>El Museo UNES “El Águila Negra” congregó a una nutrida audiencia.
Por Juan José Nava / La Voz de Durango
La marcada influencia de Francia en México no fue solo un fenómeno de la capital, sino que dejó una huella indeleble en estados como Durango. Durante el Segundo Imperio, el territorio duranguense comenzó a recibir a ciudadanos franceses que decidieron establecerse en la región.
En ese tenor, se llevó a cabo la conferencia magistral “La Presencia Francesa en Durango” impartida por el investigador y promotor cultural duranguense Héctor Farhid Martínez Flores, en el patio central del Museo UNES “El Águila Negra”, recinto histórico que registró lleno total en sus instalaciones.
El conferencista abordó la conclusión de forma abrupta de la presencia gala cuando el emperador Napoleón III ordenó el retiro de sus tropas de territorio mexicano para hacer frente a la guerra franco-prusiana, marcando el fin del Segundo Imperio en 1867. Sin embargo, el destino de Francia tomó un rumbo distinto.
Expuso que tras la derrota ante Prusia y el establecimiento de la Tercera República en 1870, Francia se consolidó rápidamente como una de las máximas potencias mundiales. París se alzó como el epicentro cultural y artístico del planeta, celebrando magnas Exposiciones Universales —como la de 1889, donde se inauguró la Torre Eiffel— para presumir al mundo los grandes adelantos tecnológicos, científicos y artísticos de la Guerra Industrial.
EL PORFIRIATO: CUÁNDO DURANGO Y MÉXICO MIRARON HACIA EUROPA
Fue precisamente en este contexto de esplendor galo cuando inició el Porfiriato en 1876. En su afán por sacar a México del atraso y modernizar la nación, el presidente Porfirio Díaz propició la inversión extranjera y volcó sus ojos hacia Francia.
Para el México de finales del siglo XIX, si un país quería ser considerado moderno, debía adoptar el estilo francés. Al igual que en la actualidad se adopta la música, el cine o el idioma de Estados Unidos, en el Porfiriato, Francia dictaba la modernidad. Esta fascinación se tradujo en una profunda influencia en la arquitectura, la gastronomía, la moda y las costumbres que aún hoy pueden rastrearse en el patrimonio histórico de Durango.

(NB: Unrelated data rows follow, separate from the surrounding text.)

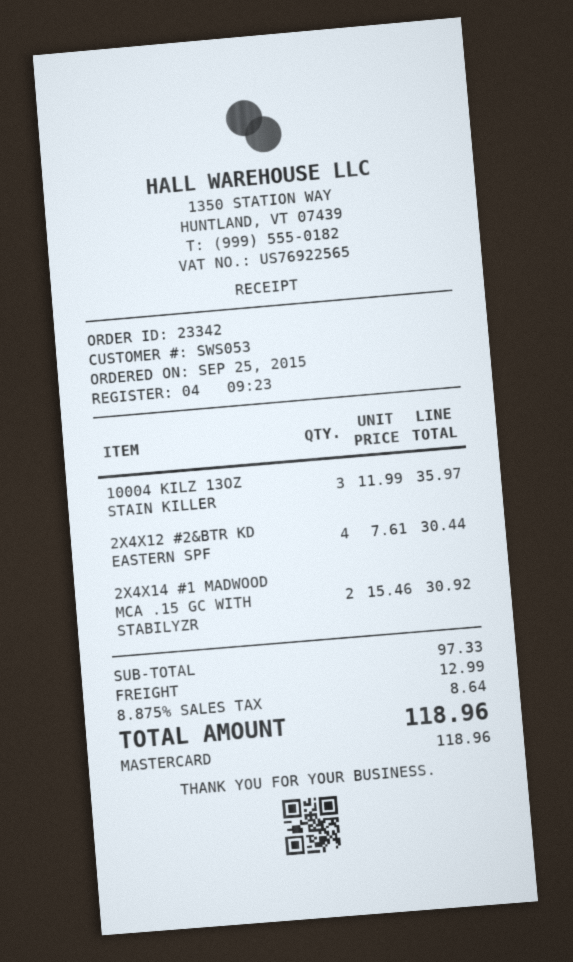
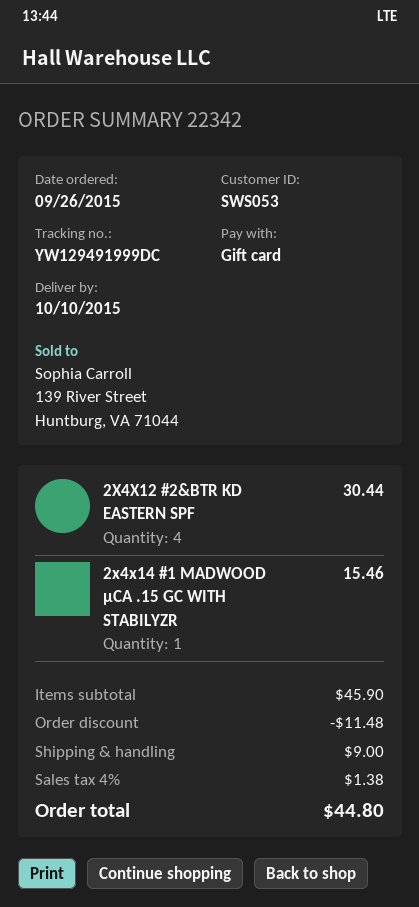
order number: 23342 -> 22342
order date: 2015-09-25 -> 2015-09-26
payment method: Mastercard -> gift card
10004 KILZ 13OZ STAIN KILLER: 3 for 35.97 -> none
2X4X14 #1 MADWOOD ΜCA .15 GC WITH STABILYZR: 2 for 30.92 -> 1 for 15.46
subtotal: 97.33 -> 45.90
discount: none -> 11.48
shipping: 12.99 -> 9.00
tax: 8.875% = 8.64 -> 4% = 1.38
total: 118.96 -> 44.80

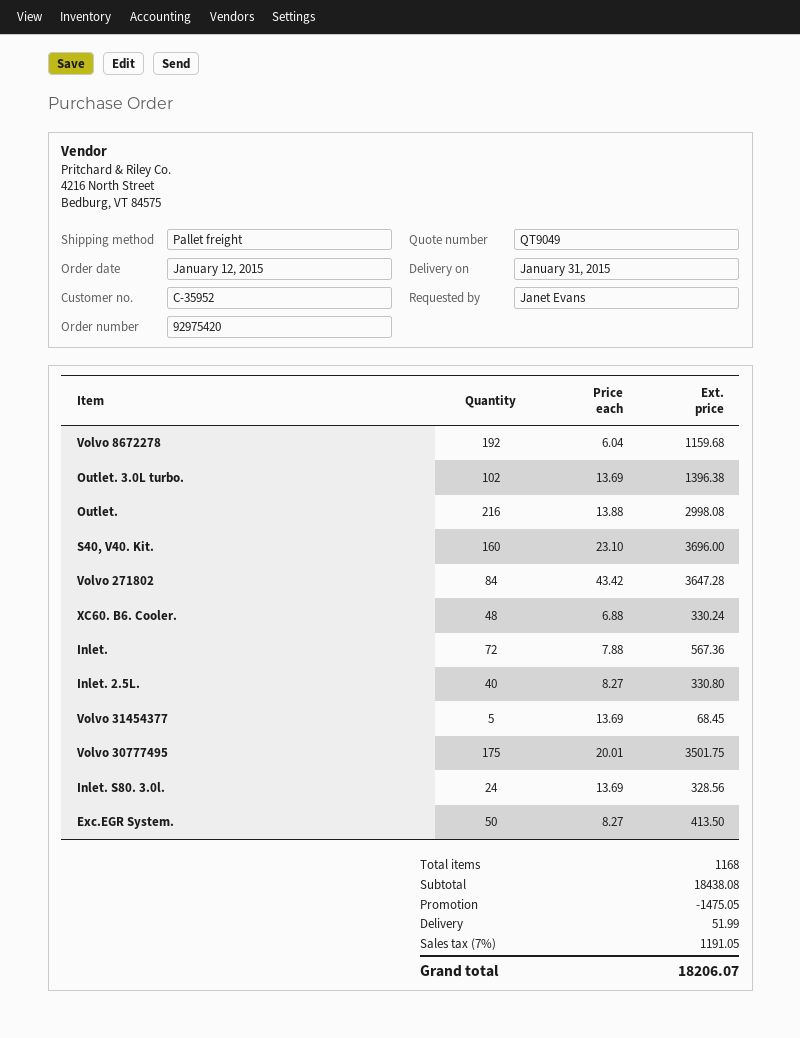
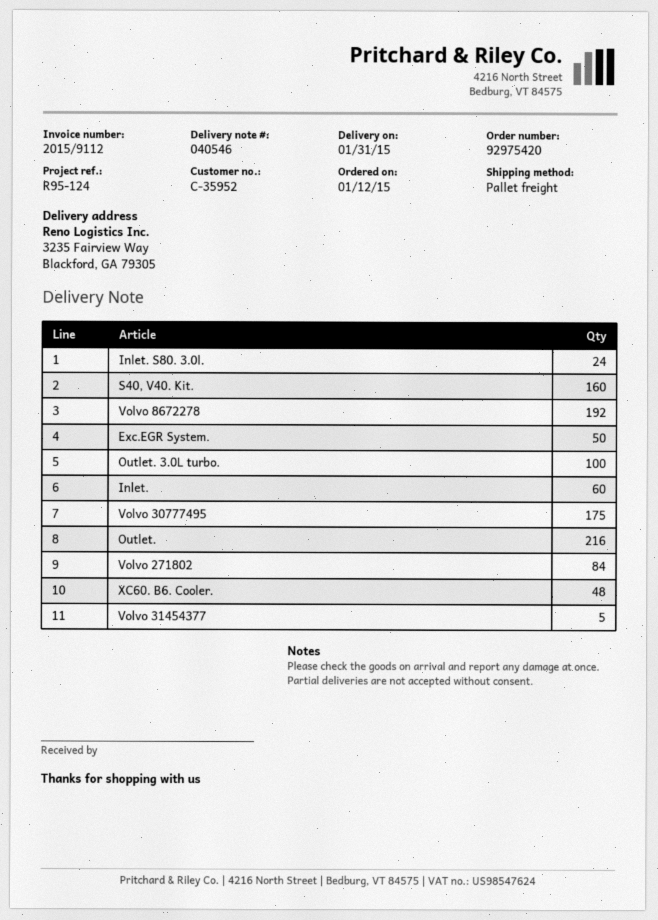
Outlet. 3.0L turbo.: 102 -> 100
Inlet.: 72 -> 60
Inlet. 2.5L.: 40 -> none

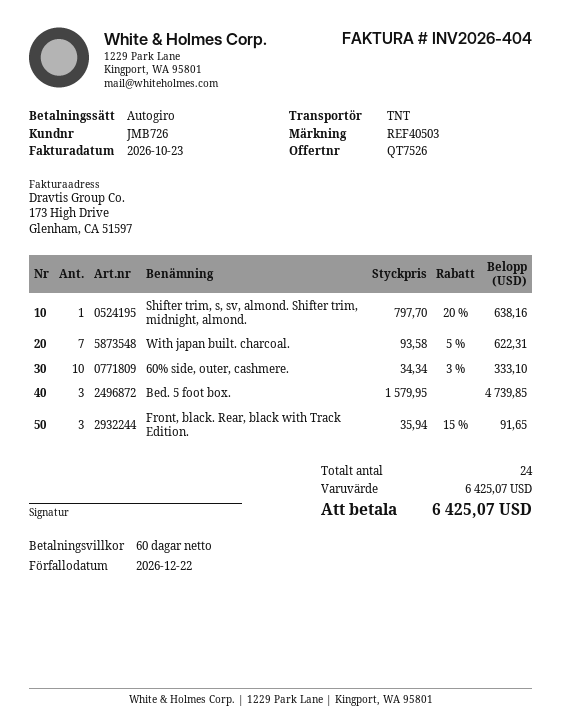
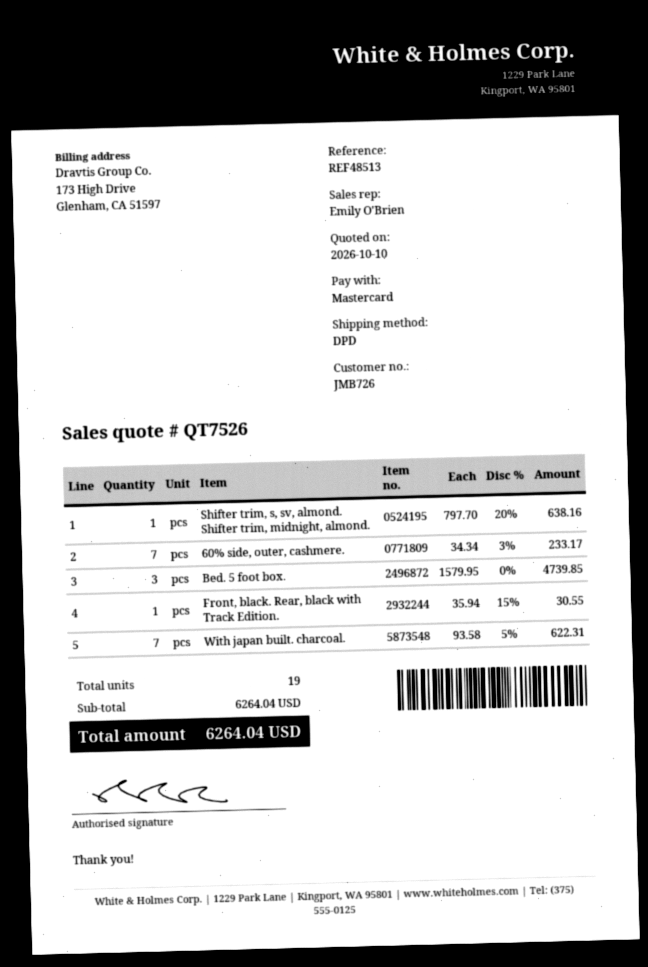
reference: REF40503 -> REF48513
payment method: direct debit -> Mastercard
shipping method: TNT -> DPD
60% side, outer, cashmere.: 10 x 34.34 - 3% = 333.10 -> 7 x 34.34 - 3% = 233.17
Front, black. Rear, black with Track Edition.: 3 x 35.94 - 15% = 91.65 -> 1 x 35.94 - 15% = 30.55
total quantity: 24 -> 19
subtotal: 6425.07 -> 6264.04
total: 6425.07 -> 6264.04

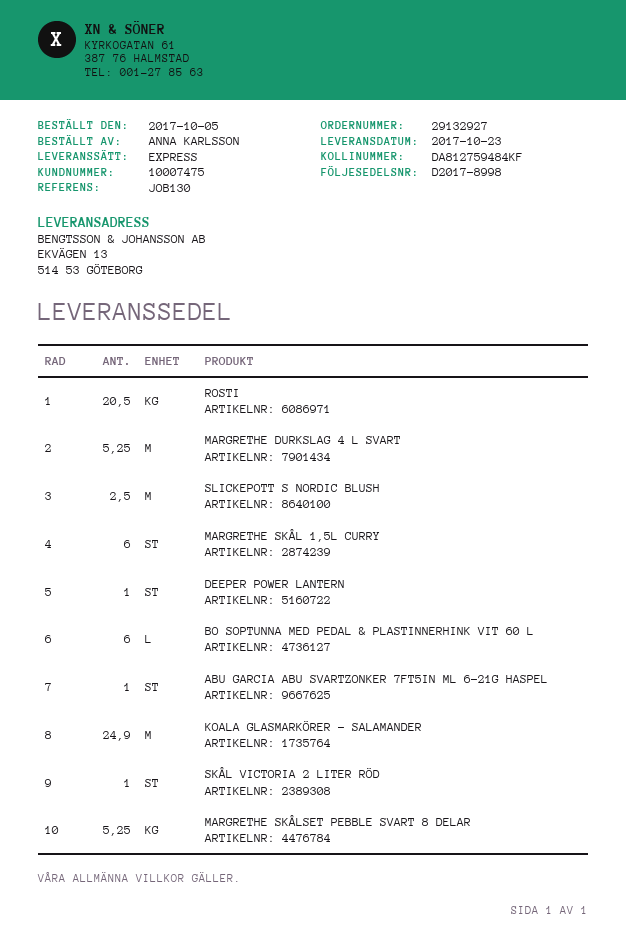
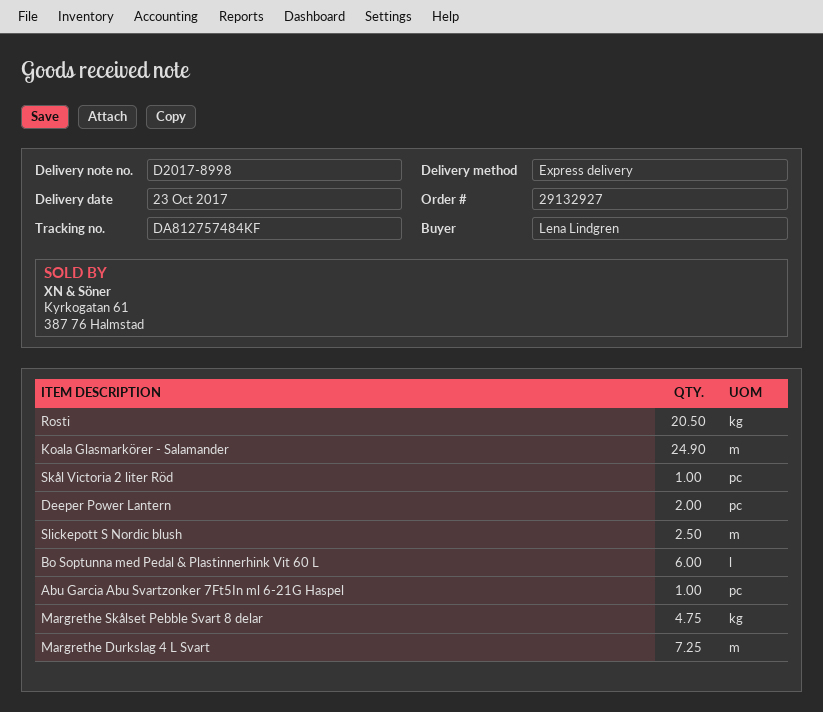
ordered by: ANNA KARLSSON -> Lena Lindgren
tracking number: DA812759484KF -> DA812757484KF
MARGRETHE DURKSLAG 4 L SVART: 5.25 -> 7.25
MARGRETHE SKÅL 1,5L CURRY: 6 -> none
DEEPER POWER LANTERN: 1 -> 2
MARGRETHE SKÅLSET PEBBLE SVART 8 DELAR: 5.25 -> 4.75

Martínez Flores dio a conocer que la llegada del ferrocarril a Durango en 1892 fue el catalizador que transformó a la ciudad de un pequeño asentamiento colonial a un núcleo cosmopolita. El tren detonó una profunda influencia francesa durante el Porfiriato que abarcó desde la arquitectura y la moda hasta la gastronomía y los negocios locales.
La huella más imponente que dejó esta época es arquitectónica. La llegada del ferrocarril trajo nuevas técnicas y estilos que transformaron las fachadas y edificios tradicionales como el Museo Regional de Durango, el Templo del Sagrado Corazón, etc.
En otro aspecto, Martínez Flores fijó su atención en la época dorada del comercio mexicano con el surgimiento imitador francés de las grandes tiendas departamentales en manos de inmigrantes como los alsacianos y los barcelonets, quienes no solo trajeron las últimas tendencias europeas a territorio mexicano, sino que transformaron los hábitos de consumo, marcando para siempre la historia económica y urbana del país, y Durango no fue la excepción.
Durante finales del siglo XIX y principios del XX, diversos comercios adoptaron nombres como Francia Marítima, Fábricas de Francia y Ciudad de París. Estos apelativos no siempre correspondían a una única cadena, sino que se utilizaban estratégicamente para dotar a los negocios de un «caché» de prestigio y moda europea, enlazando a varias familias de inmigrantes dedicadas al comercio.
Mostró también una serie de apellidos franceses que actualmente forman parte del conglomerado duranguense como: Bernadac, Blum, Bonifant, Delhumeau, Duffour, Lombard, Loustaunau, Plauchud, Toulet, Teyssier, Vinay, por mencionar algunos.
Finalmente, condujo la charla hacia algunos datos duros en el que ejemplificó la fuerte influencia de Francia en México a 200 años de relaciones diplomáticas donde existe una comunidad de aproximadamente 250 mil franceses en nuestro país, además de 350 mil estudiantes que muestran predilección por el aprendizaje del idioma galo, sumado a 17 consulados honorarios repartidos y cerca de 700 empresas francesas filiales operando en nuestro territorio, convirtiendo a México en el principal inversionista latinoamericano en Francia.